On Wed, Mar 07, 2018 at 10:32:26AM -0500, David Miller wrote:
> From: Niklas Cassel <niklas.cas...@axis.com>
> Date: Sat, 3 Mar 2018 00:28:53 +0100
> > However, the last write we do is "DMA start transmission",
> > this is a register in the IP, i.e. it is a write to the cache
> > incoherent MMIO region (rather than a write to cache coherent memory).
> > To ensure that all writes to cache coherent memory have
> > completed before we start the DMA, we have to use the barrier
> > wmb() (which performs a more extensive flush compared to
> > dma_wmb()).
> The is an implicit memory barrier between physical memory writes
> and those to MMIO register space.
> So as long as you place the dma_wmb() to ensure the correct
> ordering within the descriptor words, you need nothing else
> after the last descriptor word write.

Hello David,

Looking at writel() in e.g. arch/arm/include/asm/io.h:
#define writel(v,c)             ({ __iowmb(); writel_relaxed(v,c); })
it indeed has a __iowmb() (which is defined as a wmb()) in its definition.

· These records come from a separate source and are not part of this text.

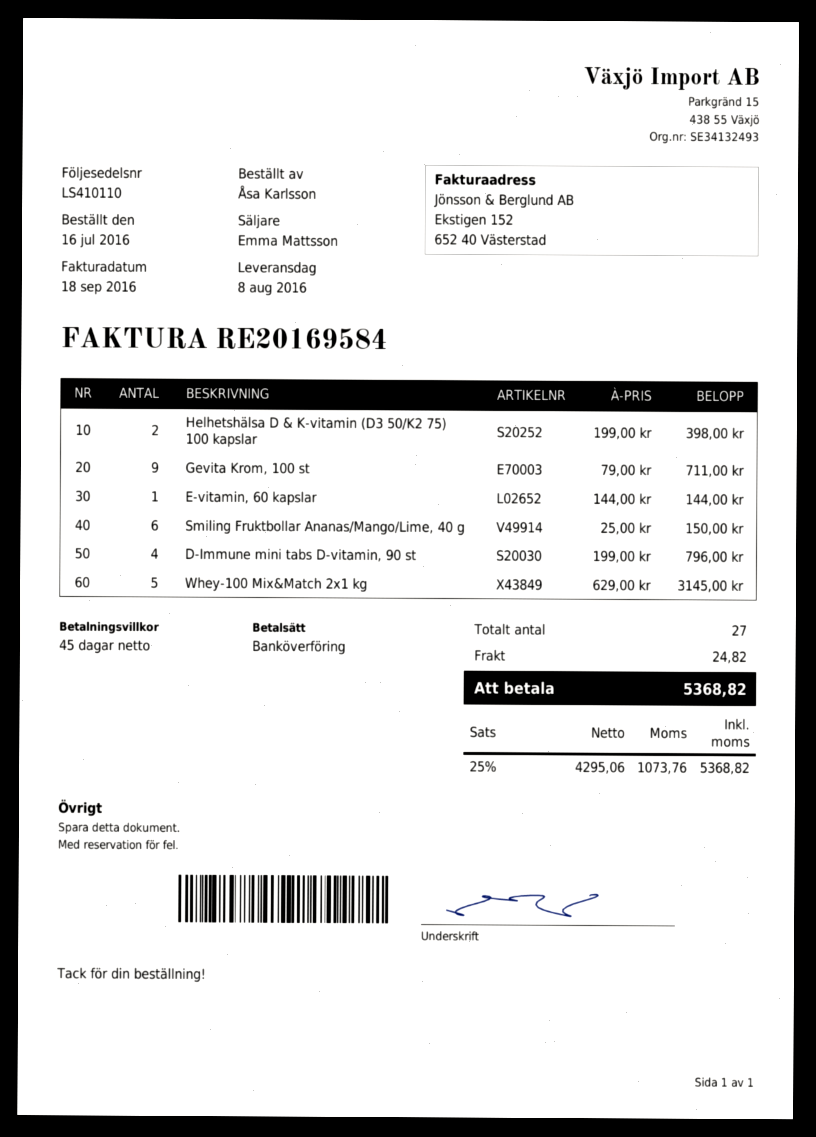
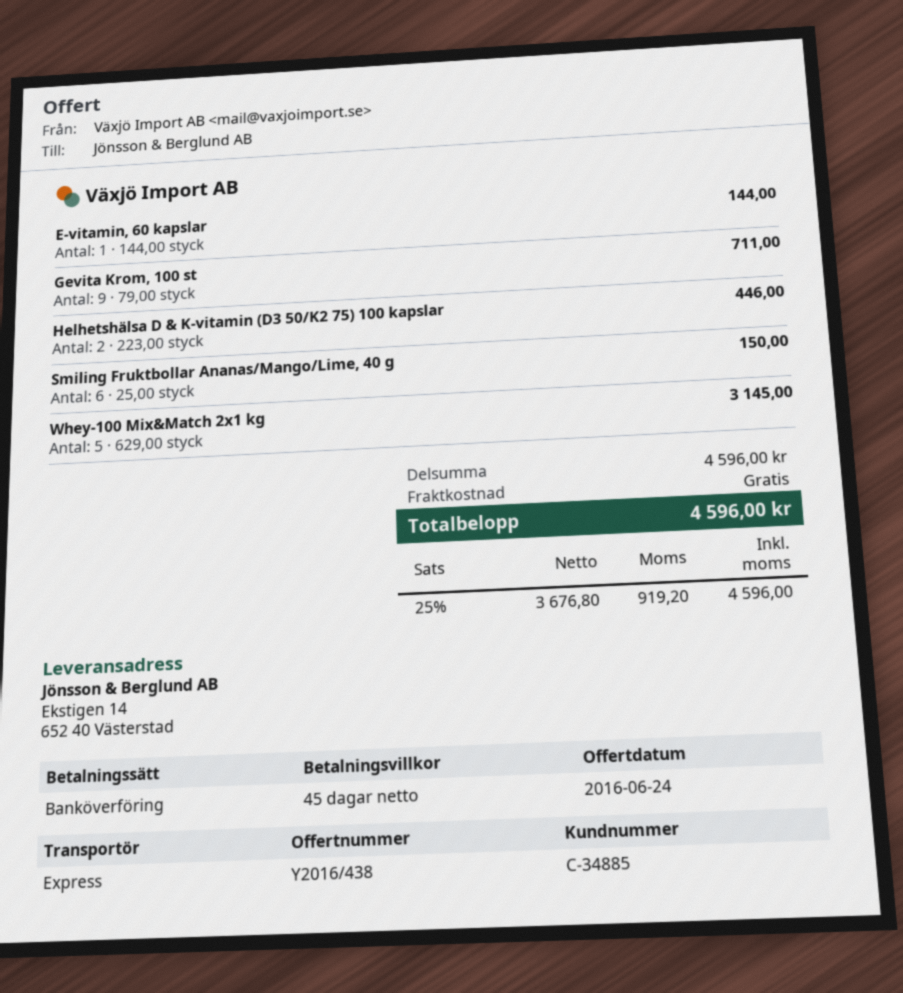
Helhetshälsa D & K-vitamin (D3 50/K2 75) 100 kapslar: 2 x 199.00 = 398.00 -> 2 x 223.00 = 446.00
D-Immune mini tabs D-vitamin, 90 st: 4 x 199.00 = 796.00 -> none
shipping: 24.82 -> 0.00
net: 4295.06 -> 3676.80
tax: 25% = 1073.76 -> 25% = 919.20
total: 5368.82 -> 4596.00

Is is safe to assume that this is true for all archs?

If so, perhaps the example at:
Should be updated.

Considering this, you can drop/revert:
95eb930a40a0 ("net: stmmac: use correct barrier between coherent memory and 
or perhaps you want me to send a revert?

After reverting 95eb930a40a0, we will still have a dma_wmb() _after_ the
last descriptor word write. You just explained that nothing else is needed
after the last descriptor word write, so I actually think that this last
barrier is superfluous.

Best regards,